Among the few films to seriously tackle the opprobrium caused by age gaps is K Balachander’s Apoorva Raagangal (1975). Balachander daringly portrays two sets of taboo relationships: between a young man and an older woman and his father and her daughter. The lyrics of the climactic song Kelviyin Nayagane tell us how things are going to end. A deus ex machina in the human form of the older woman’s husband prevents convention from being violated. Mother and daughter are reunited and drive off in an Ambassador as the two men in their lives look on sadly.
Some older women get to keep their men after battles with the world and themselves. Such men and women are placed in unorthodox milieus that permit such behaviour to flourish. Poorna Jagannathan’s journalist character in the comedy Delhi Belly (2011) appears to be not only older but also more sexually experienced than Imran Khan’s put-upon hero. Kareena Kapoor’s Kia too is older than Arjun Kapoor’s Kabir in Ki and Ka (2016) as well as the one who works while he prefers to be a house husband. In the neo-noir BA Pass (2013), an orphan is first seduced by an older married woman – the archetypal heavy-breathing “aunty” of the male imagination – and then pimped by her to other similarly needy women, one of whom curses her husband while consorting with the younger man.
The older woman who gets to keep her man without being shamed for it?

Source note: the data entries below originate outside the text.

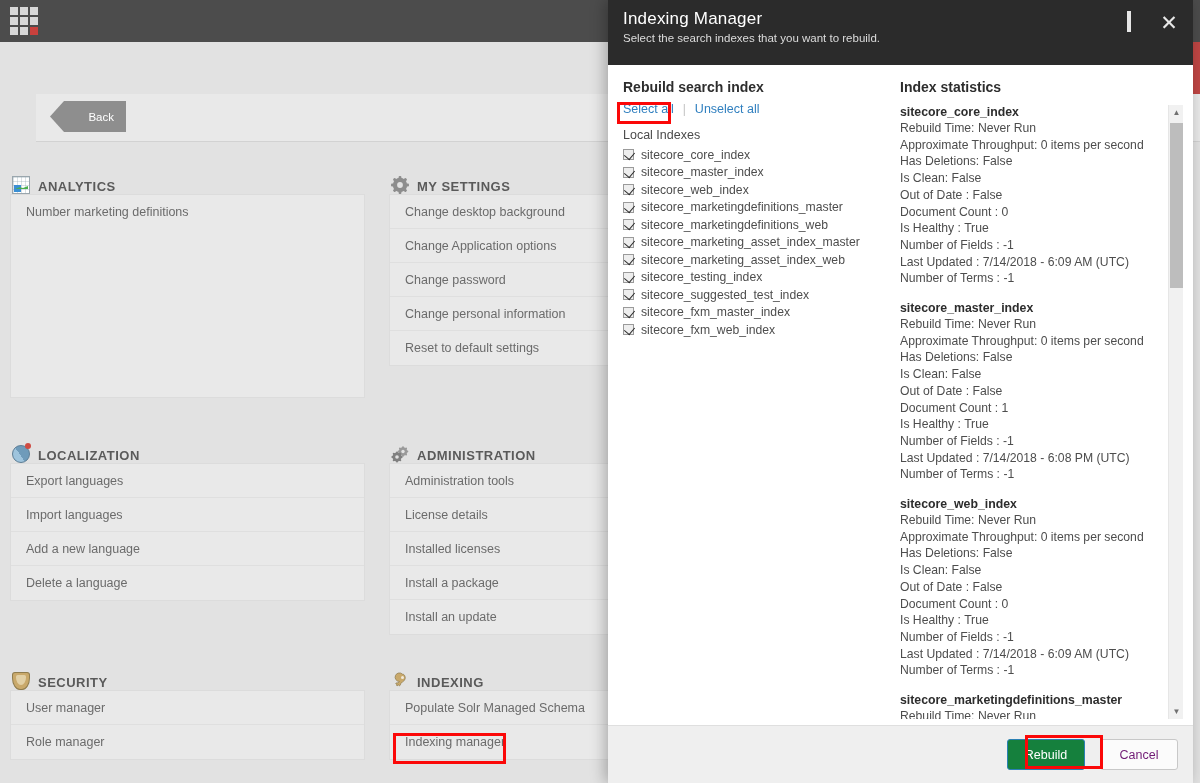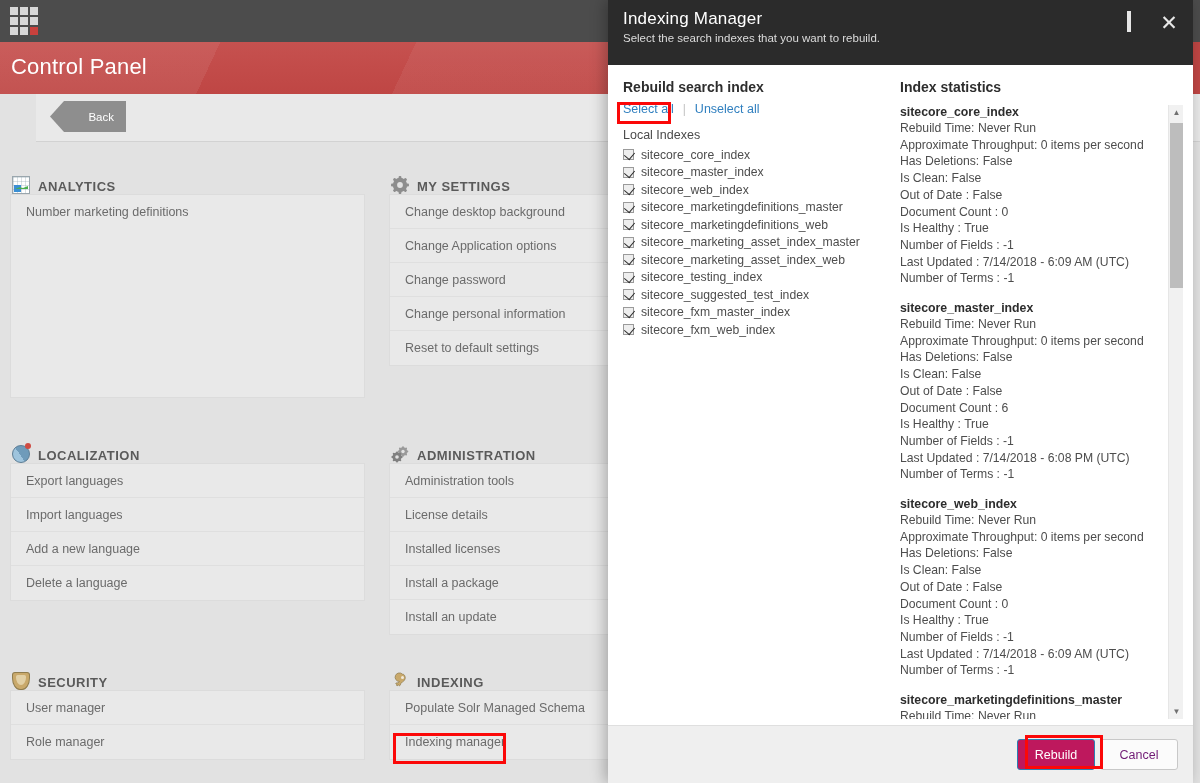"Control Panel" div.cp-banner { html: <div> <div>Control Panel</div> </div> -> none }
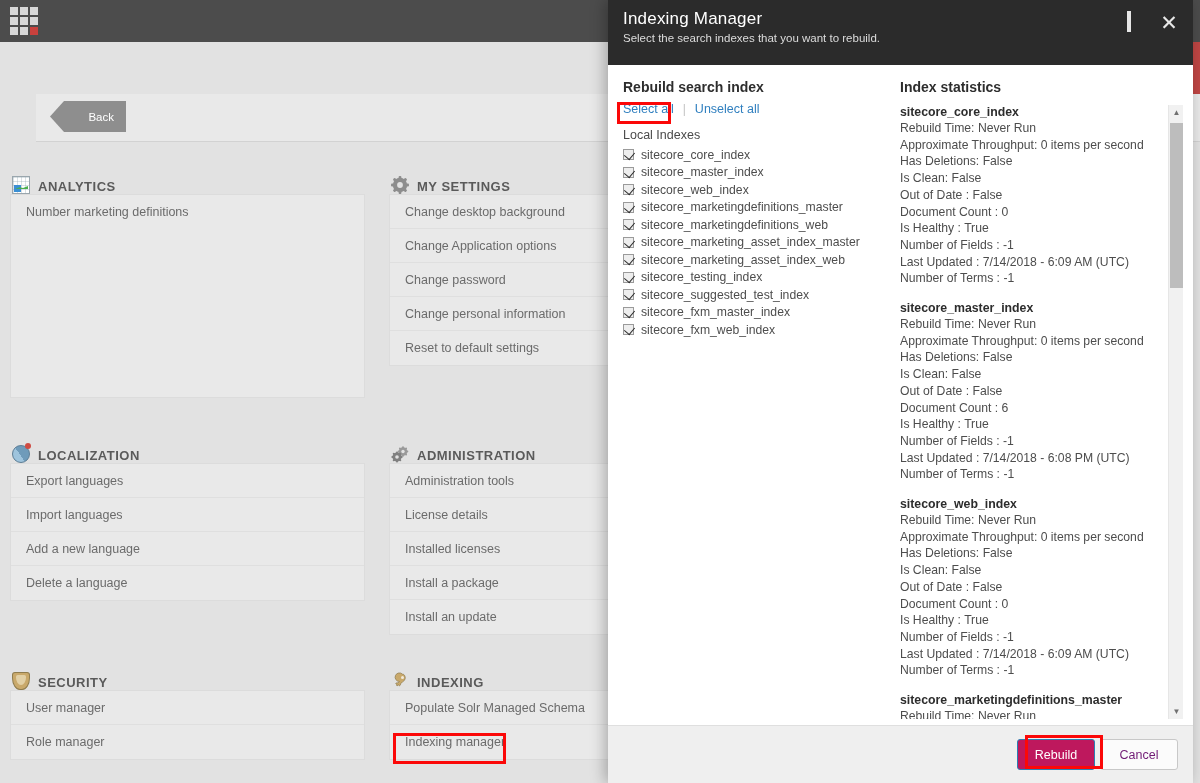"Document Count : 6" div.ln { text: 6 -> 1 }
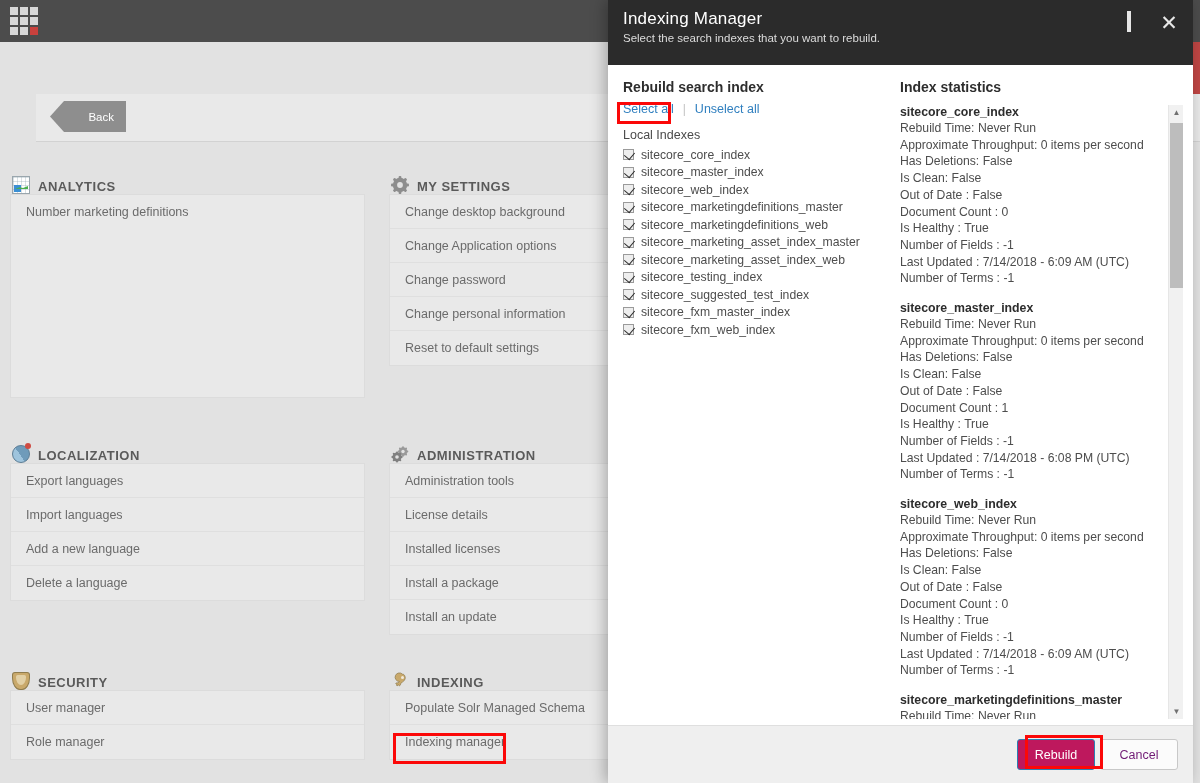"Rebuild" .btn-primary { background: #be185d -> #15803d; right: 98px -> 108px }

Of all the Hollywood movies being optioned for remakes in Bollywood, How Stella Got Her Groove Back, about a 40-year-old woman and her 20-year-old lover, is not among them – yet.
The other movie that is opening on October 28 alongside Ae Dil Hai Mushkil is Shivaay, directed by and starring Ajay Devgn. The 47-year-old actor is paired with the 28-year-old Polish actress Erika Kaar and the 19-year-old Sayesha Saigal. One film appears to be challenging convention, while the other conforms to the norm that while women age, men only mature.